*** Opening Provided data ***
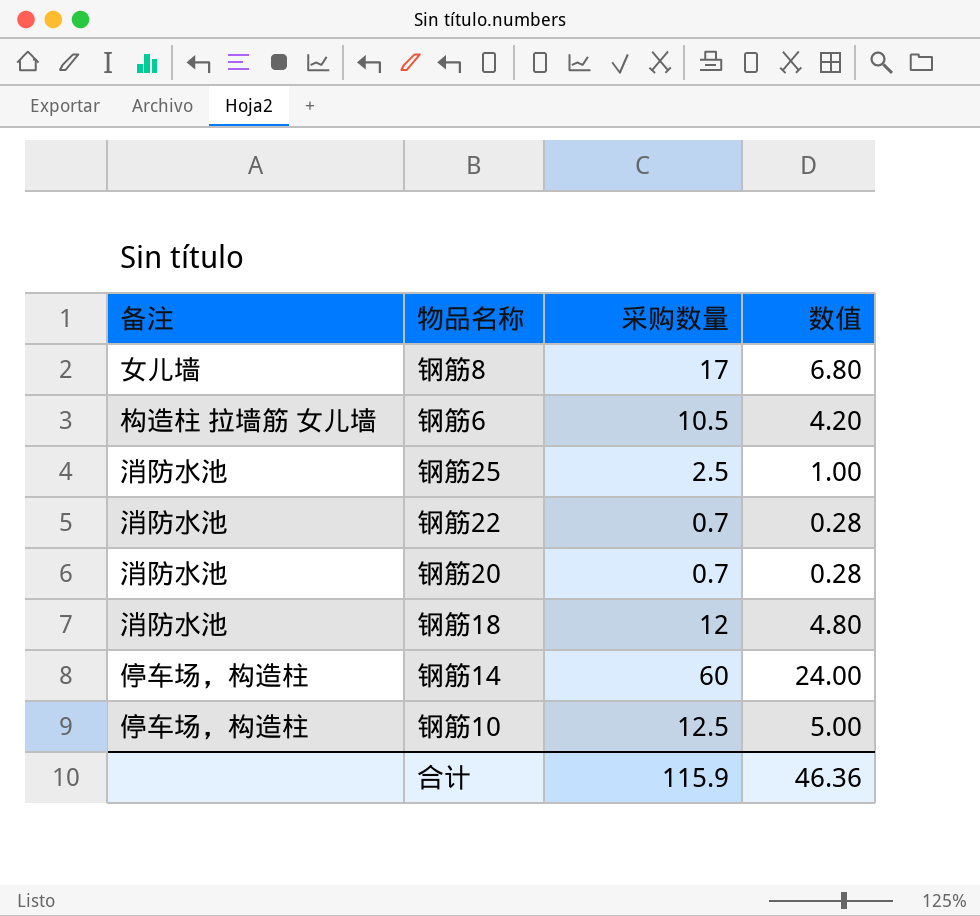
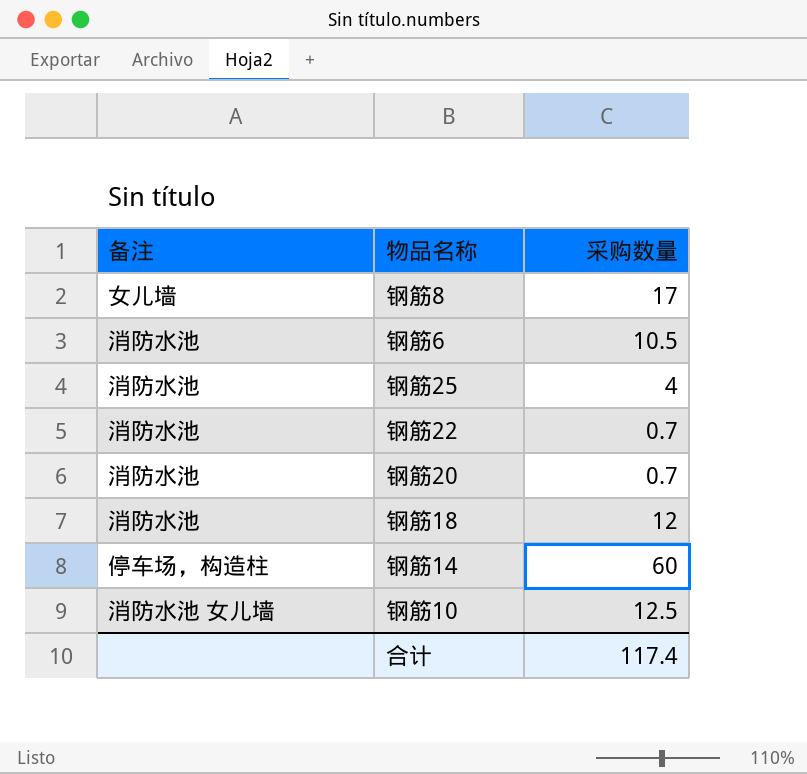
column 数值 | formula: [采购数量] * 0.4 -> none
钢筋6 | 备注: 构造柱 拉墙筋 女儿墙 -> 消防水池
钢筋25 | 采购数量: 2.5 -> 4
钢筋10 | 备注: 停车场，构造柱 -> 消防水池 女儿墙
合计 | 采购数量: 115.9 -> 117.4

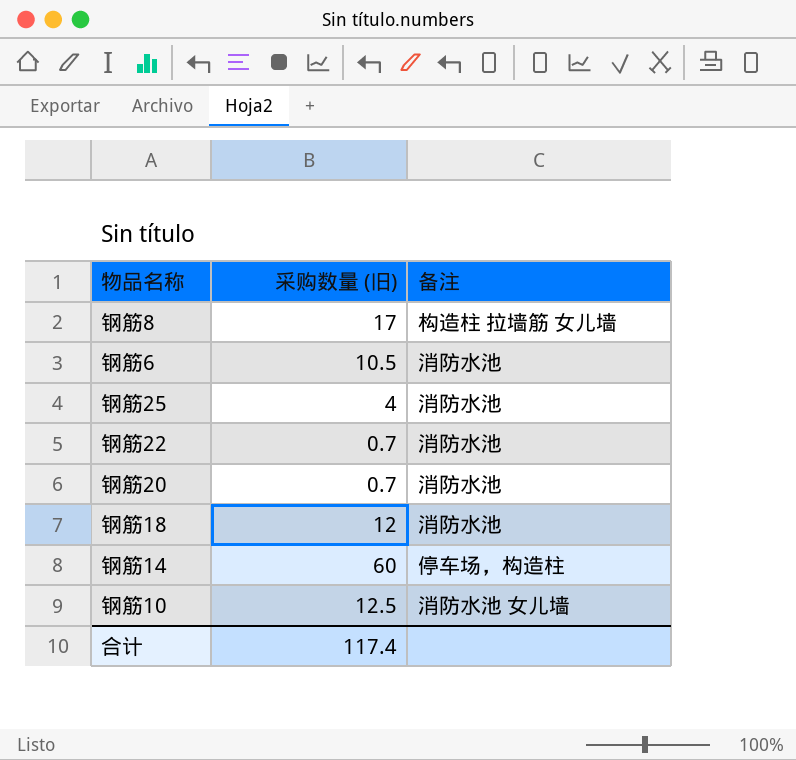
column name: 采购数量 -> 采购数量 (旧)
column 备注 | position: 1 -> 3
钢筋8 | 备注: 女儿墙 -> 构造柱 拉墙筋 女儿墙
*** Closing Provided data ***
→ **Work to be completed**: Copy out exactly the lines between the line with "column name: 采购数量 -> 采购数量 (旧)" and the last line of the entries, counting both of those lines.

→ **Answer to this problem**:
column name: 采购数量 -> 采购数量 (旧)
column 备注 | position: 1 -> 3
钢筋8 | 备注: 女儿墙 -> 构造柱 拉墙筋 女儿墙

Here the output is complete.